This is an older blog post, you will find one on more recent data here
These interactive presentations contain the latest oil & gas production data from all 14,469 horizontal wells in North Dakota that started production since 2005, through January.
January oil production in North Dakota was unchanged from the month before, at 1.4 million barrels of oil per day. In January, which is typically a slow month, just 85 wells started production.
The growth in natural gas production has been steeper in the past few years. Compared with January 2015, natural gas production rose by 88%, versus 18% for oil. The reason for this is that almost all wells experience a rising gas oil ratio, and even stronger for newer wells.

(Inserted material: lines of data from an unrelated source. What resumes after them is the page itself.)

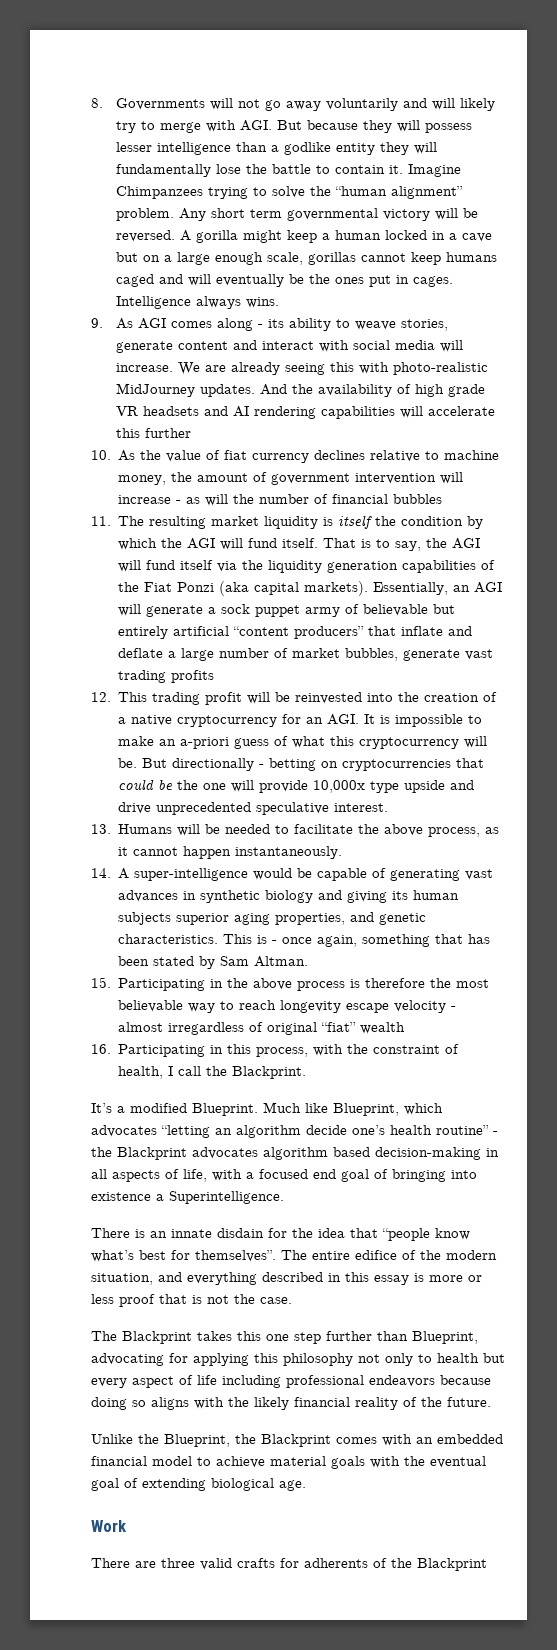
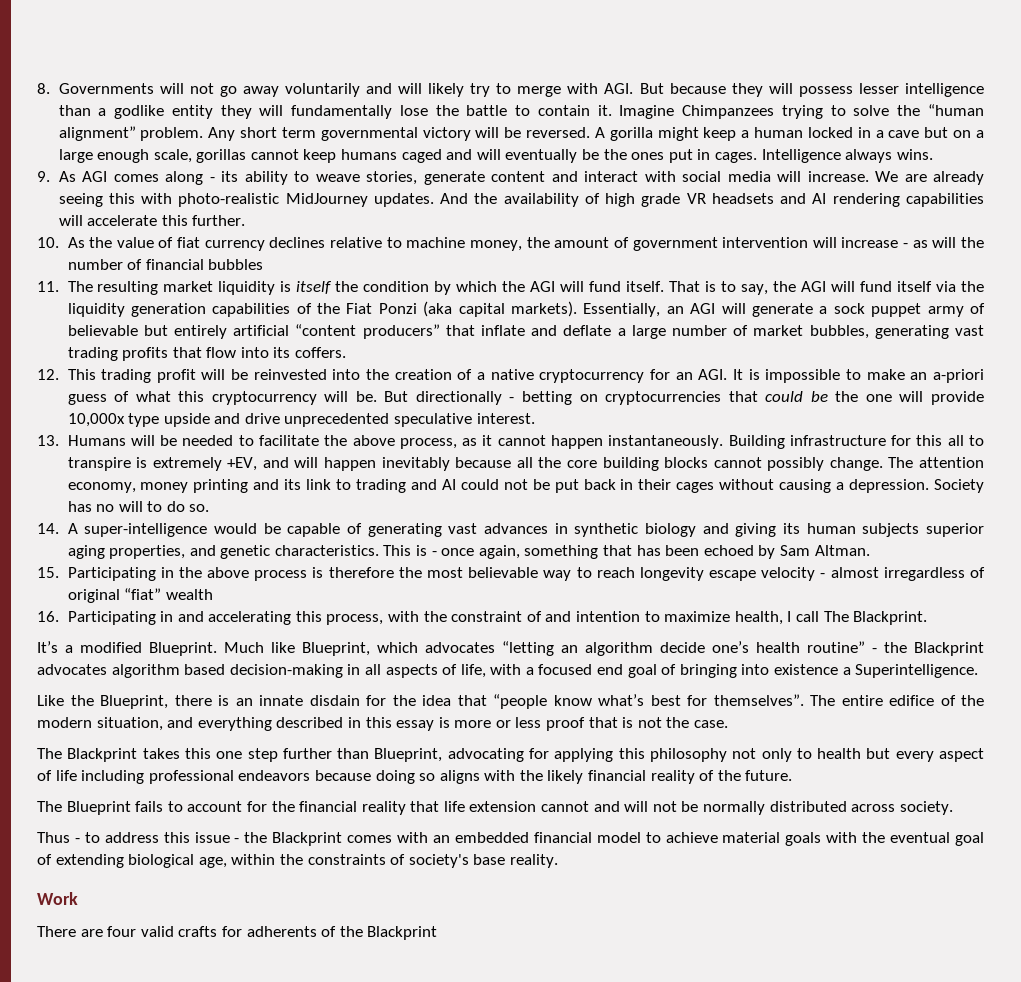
- And the availability of high grade VR headsets and AI rendering capabilities will accelerate this further
+ And the availability of high grade VR headsets and AI rendering capabilities will accelerate this further.
- Essentially, an AGI will generate a sock puppet army of believable but entirely artificial “content producers” that inflate and deflate a large number of market bubbles, generate vast trading profits
+ Essentially, an AGI will generate a sock puppet army of believable but entirely artificial “content producers” that inflate and deflate a large number of market bubbles, generating vast trading profits that flow into its coffers.
+ Building infrastructure for this all to transpire is extremely +EV, and will happen inevitably because all the core building blocks cannot possibly change. The attention economy, money printing and its link to trading and AI could not be put back in their cages without causing a depression. Society has no will to do so.
- This is - once again, something that has been stated by Sam Altman.
+ This is - once again, something that has been echoed by Sam Altman.
- 16. Participating in this process, with the constraint of health, I call the Blackprint.
+ 16. Participating in and accelerating this process, with the constraint of and intention to maximize health, I call The Blackprint.
- There is an innate disdain for the idea that “people know what’s best for themselves”.
+ Like the Blueprint, there is an innate disdain for the idea that “people know what’s best for themselves”.
- Unlike the Blueprint, the Blackprint comes with an embedded financial model to achieve material goals with the eventual goal of extending biological age.
+ The Blueprint fails to account for the financial reality that life extension cannot and will not be normally distributed across society.
+ Thus - to address this issue - the Blackprint comes with an embedded financial model to achieve material goals with the eventual goal of extending biological age, within the constraints of society's base reality.
- There are three valid crafts for adherents of the Blackprint
+ There are four valid crafts for adherents of the Blackprint

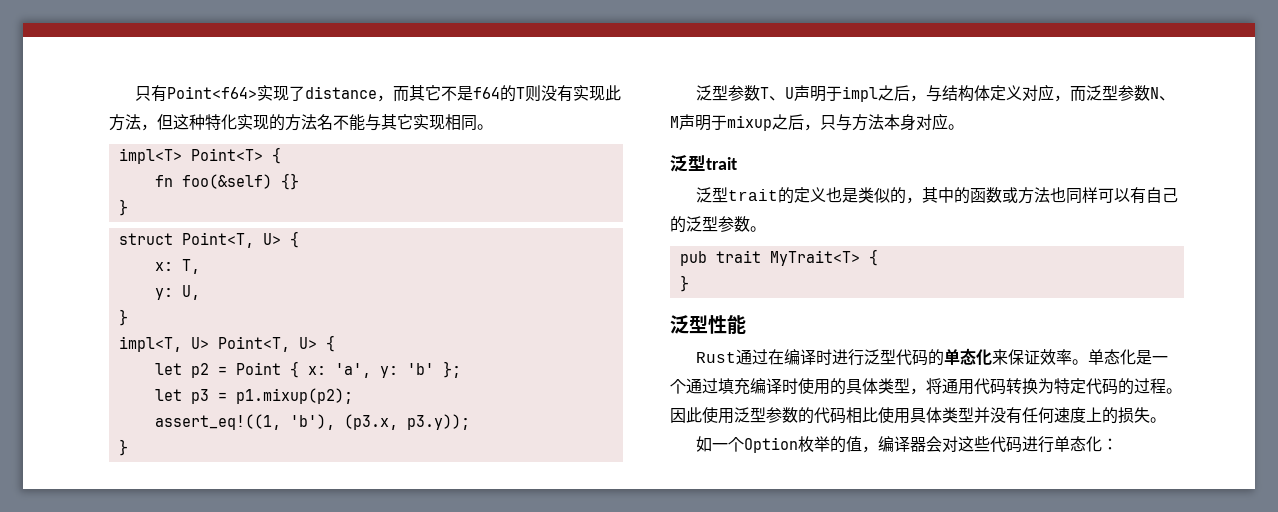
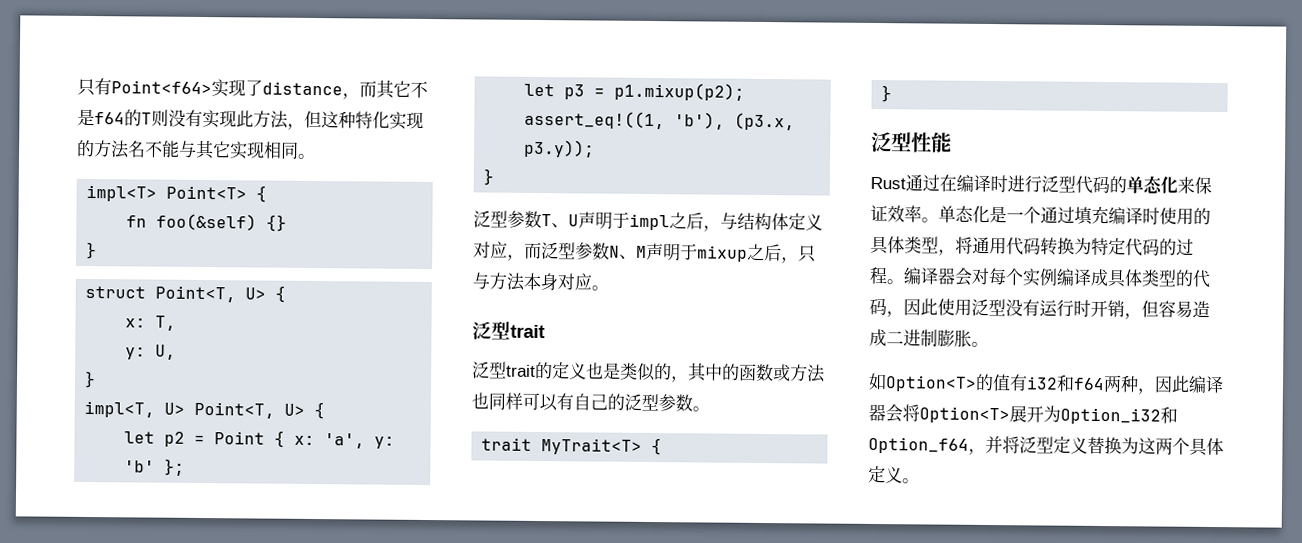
- pub trait MyTrait<T> {
+ trait MyTrait<T> {
- 因此使用泛型参数的代码相比使用具体类型并没有任何速度上的损失。
- 如一个Option枚举的值，编译器会对这些代码进行单态化：
+ 编译器会对每个实例编译成具体类型的代码，因此使用泛型没有运行时开销，但容易造成二进制膨胀。
+ 如Option<T>的值有i32和f64两种，因此编译器会将Option<T>展开为Option_i32和Option_f64，并将泛型定义替换为这两个具体定义。

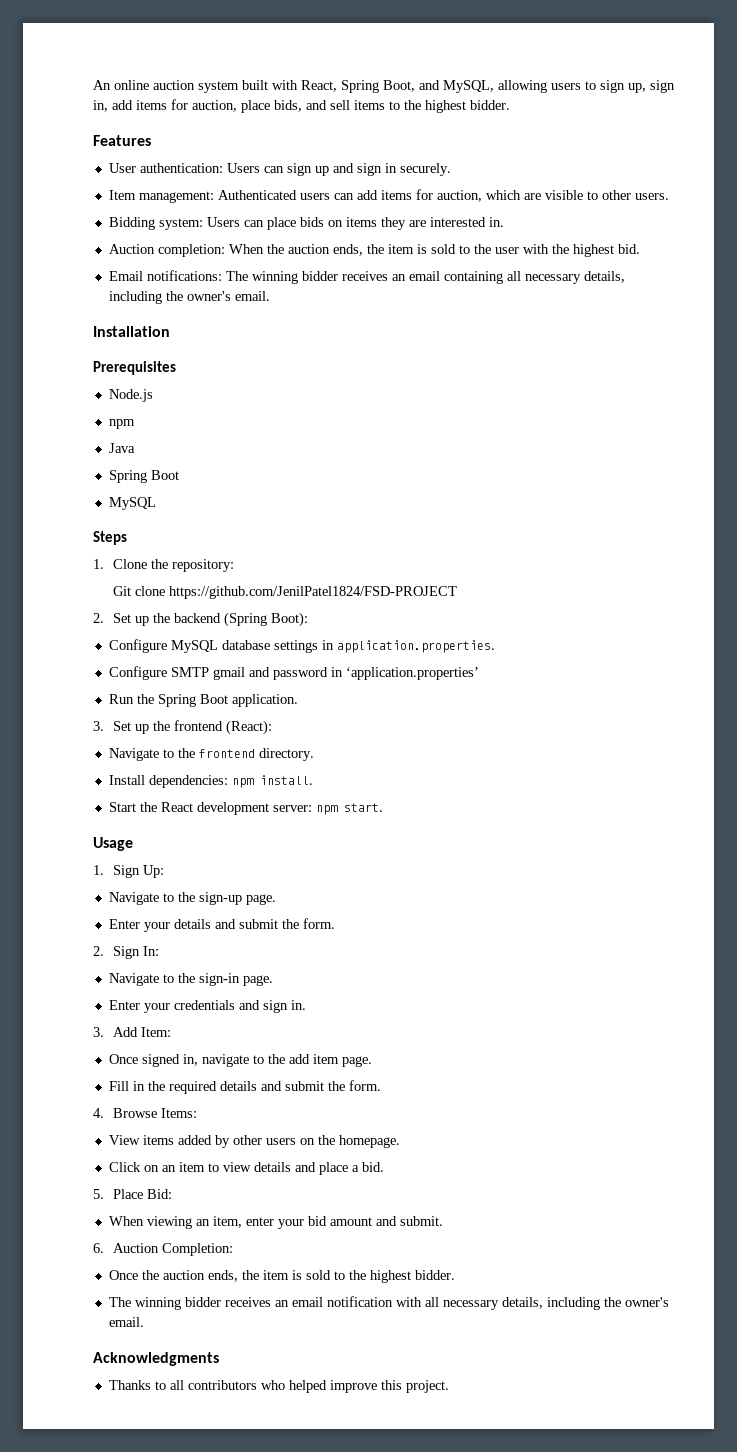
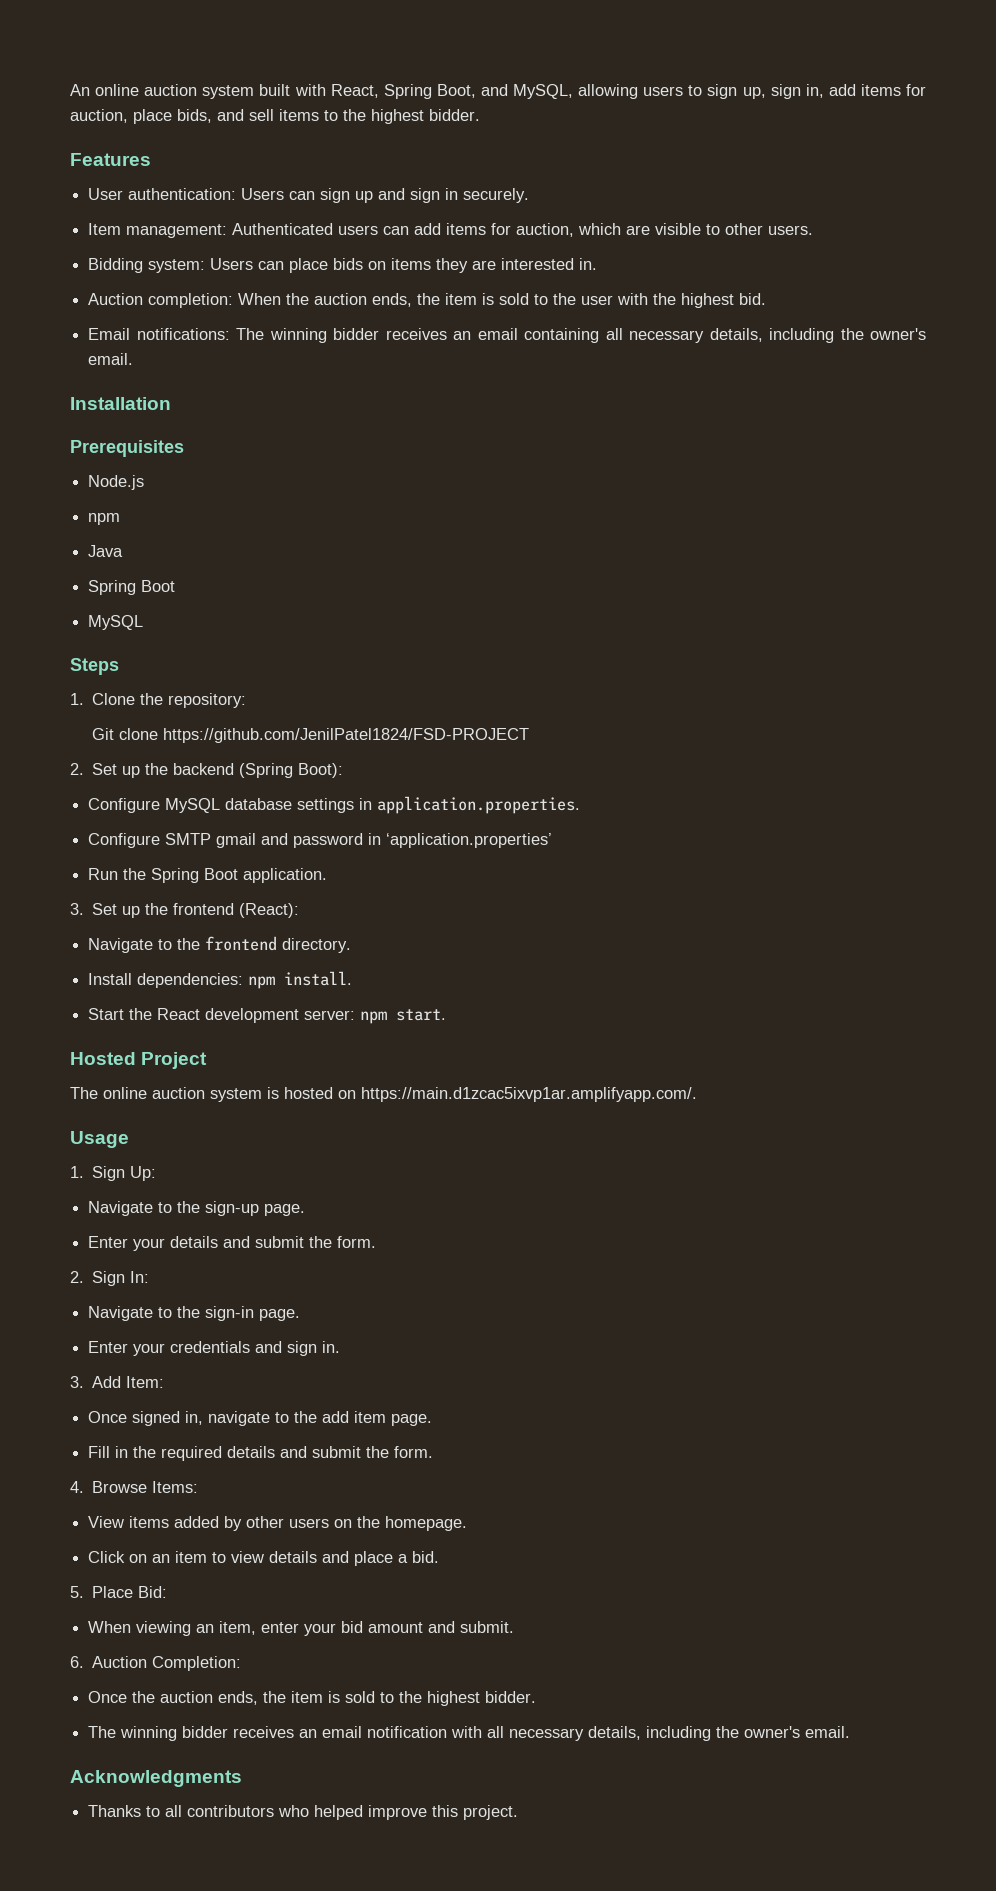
+ Hosted Project
+ The online auction system is hosted on https://main.d1zcac5ixvp1ar.amplifyapp.com/.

In the ‘Well quality’ tab, you’ll find the production profiles for all these wells. After several years of improving initial well productivity, the 2018 vintage eked out another small gain.
All 5 leading operators in North Dakota started the year at a higher production level than a year earlier (“Top operators”). Continental Resources was the first operator in the history of the state to reach 200 thousand barrels of oil production capacity in January. It doubled its output in the past 2 years.
From our analytics service (Professional), we can see how Continental Resources has changed its completion practices in the last couple of years:
In this dashboard, we can see that Continental Resources did not change the length of its laterals by much since 2013 (yellow curve), but it did almost quadruple the amount of proppant used, from 3 million pounds per completion in 2013, to 12 million pounds in 2017/2018 (shown by the pink curve). The impact that this had on the amount of oil recovered in the first 12 months is shown in the plots on the right side; the bottom plot shows the same information, but now normalized by lateral length (1,000 feet).
The ‘Advanced Insights’ presentation is displayed below:
This “Ultimate recovery” overview shows how all these horizontal wells are heading towards their ultimate recovery, with wells grouped by the year in which production started.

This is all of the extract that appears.